Chinese base oils demand may well have the chance to pick up in 2013 in line with recovering demand from industrial lubricants and slightly increasing demand from automotive lubricants. Although some participants are worried about the outlook for the Chinese base oil market in 2013 because of global economic uncertainty, most market players believe end-user demand will have a slightly positive effect.

Chinese car traffic Rex Features

 Rex Features

Also positive on the demand side is the Chinese government's promise to "keep to the new path of industrialisation with Chinese characteristics and urbanisation," as given by outgoing president Hu Jintao at the Communist Party Congress last November. Over the past 10 years, China's urbanisation has increased by about 1% every year. China's urbanisation rate was more than 50% in 2011 and, according to experts, will reach more than 60% in 2020.

Urbanisation increases durable consumption by city residents, especially for housing, household appliances, motor vehicles and house furniture.

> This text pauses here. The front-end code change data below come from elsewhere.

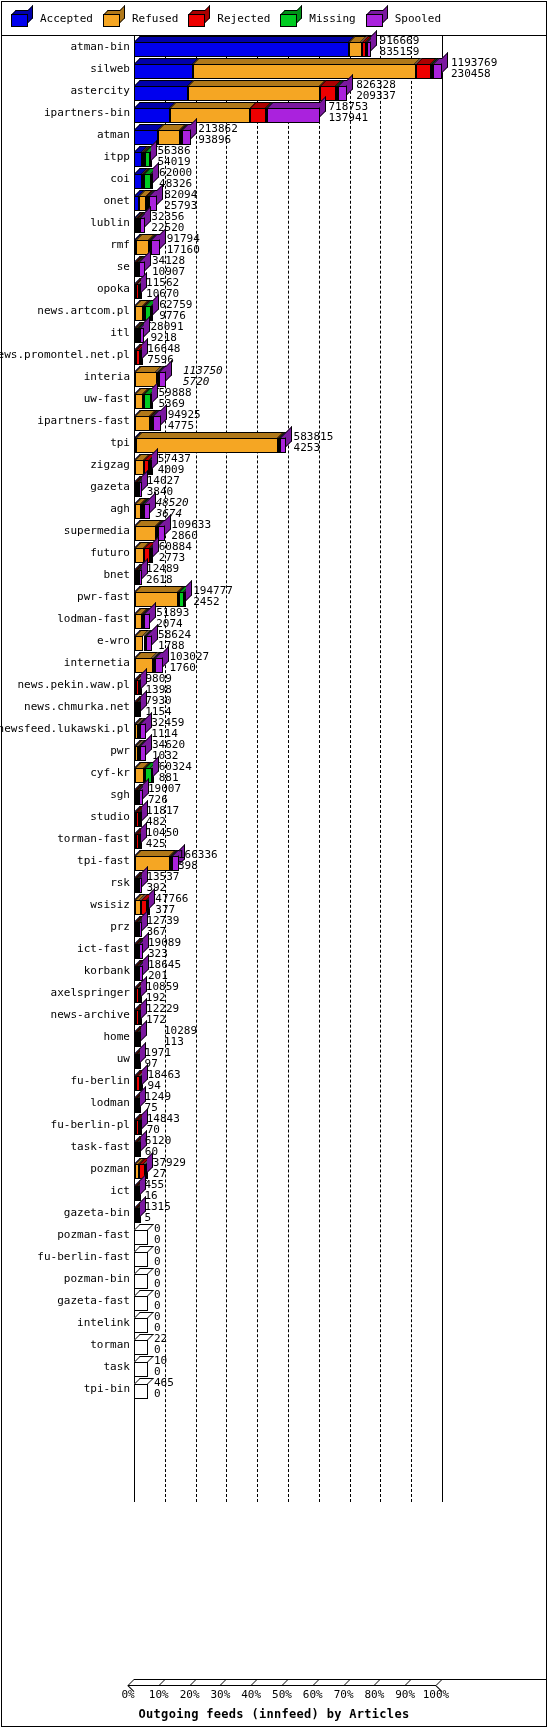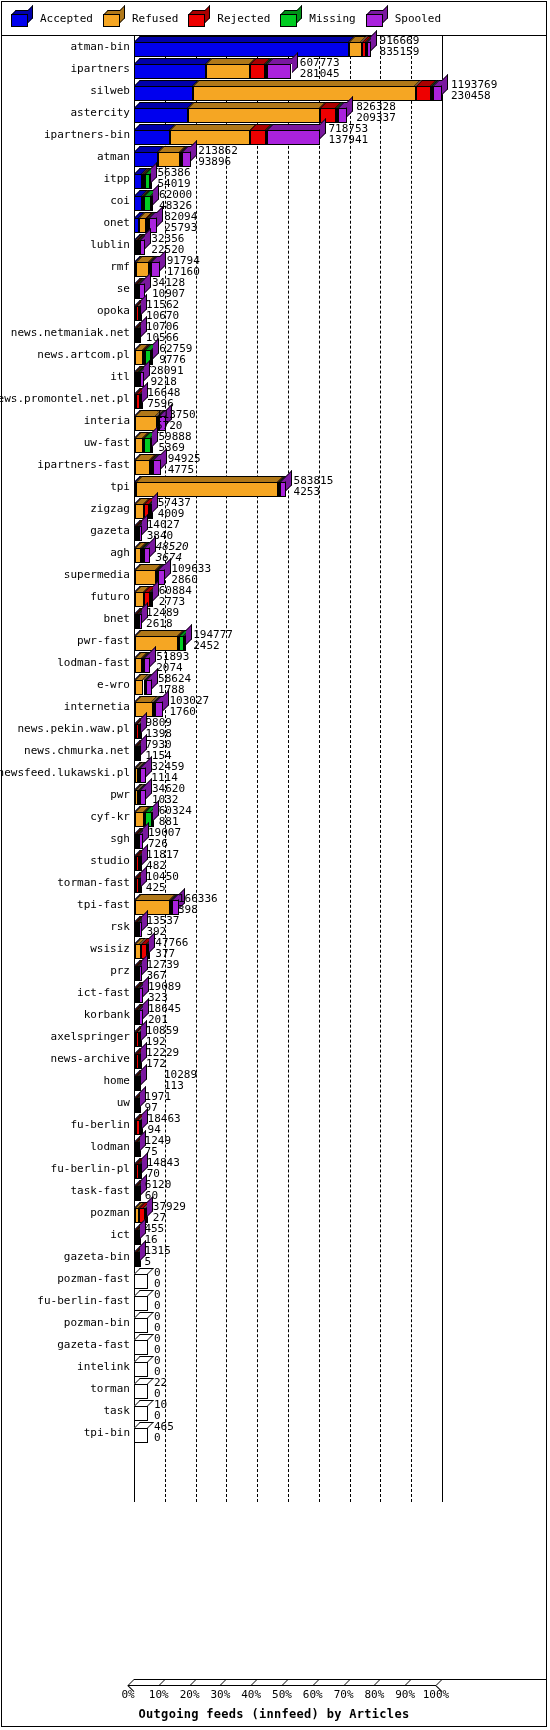"ipartners" div.row { html: <div> <div>ipartners</div> <div> <div> <div></div> <div></div> <div></div> <div></div> <div></div> <div></div> <div></div> <div></div> <div></div> <div></div> <div></div> </div> <div> <div>607773</div> <div>281045</div> </div> </div> </div> -> none }
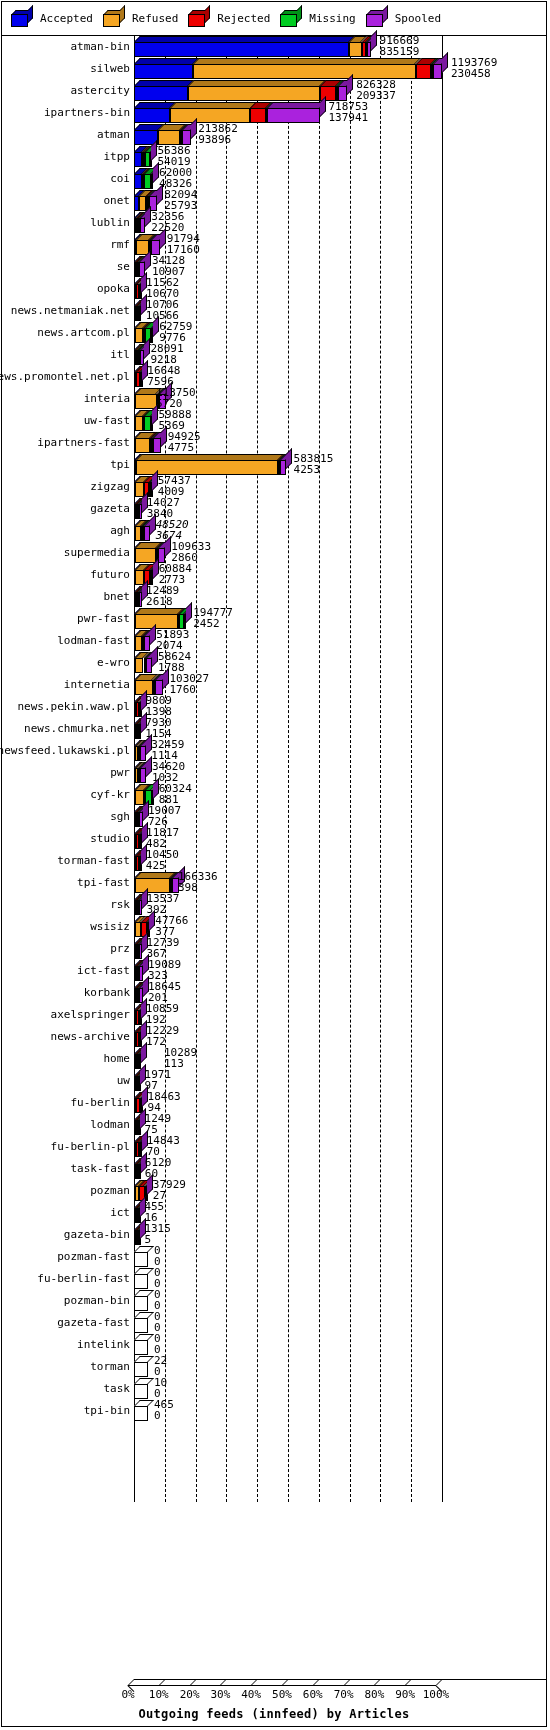"news.netmaniak.net" div.row { html: <div> <div>news.netmaniak.net</div> <div> <div> <div></div> <div></div> <div></div> <div></div> <div></div> <div></div> <div></div> <div></div> <div></div> <div></div> <div></div> </div> <div> <div>10706</div> <div>10566</div> </div> </div> </div> -> none }
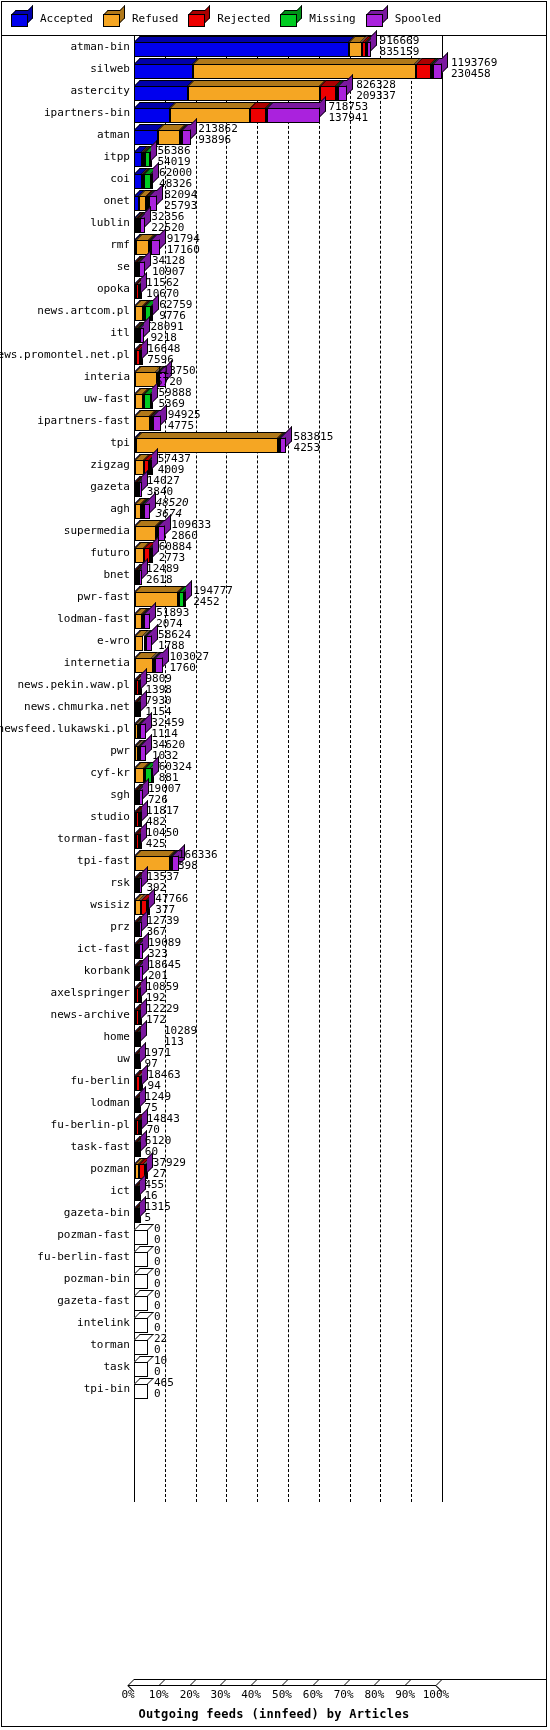"113750" div.bar-values { font-style: none -> italic; left: 22px -> 49px }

This rapid increase in consumption is expected to accelerate demand for industrial and vehicle lubricants.

What's more, with developments in living standards and the economy, demand for automobiles and industrial equipment will surge in China, especially among the middle class.

The ability of Chinese people to purchase automobiles will be a vital growth element for automotive lube oils throughout 2013.

Many industry experts predict global lubricants will see 2.6%/year demand growth, with motor vehicles the biggest downstream end-users of lubricants. China is currently playing a leading role in raising the demand for automobiles and hence lubricants. For every 1m cars sold, automotive lubricant demand increases by about 91,000 tonnes.

SUPPLY-SIDE FACTORS

Turning to the supply side, Group I base oils in the first quarter of 2013 are slightly tight in response to the shutdown and scheduled maintenance of base oil plants. As a result, prices of Group I base oils have been stable to firm. Sinopec Jingmen has a scheduled maintenance of its 200,000 tonne/year Group I base oil plant at Jingmen Province from late December 2012 to March 2013. Shandong Qisheng shut down its 70,000 tonne/year Group I base oil unit from late December over poor margins. The restart date still has not been set.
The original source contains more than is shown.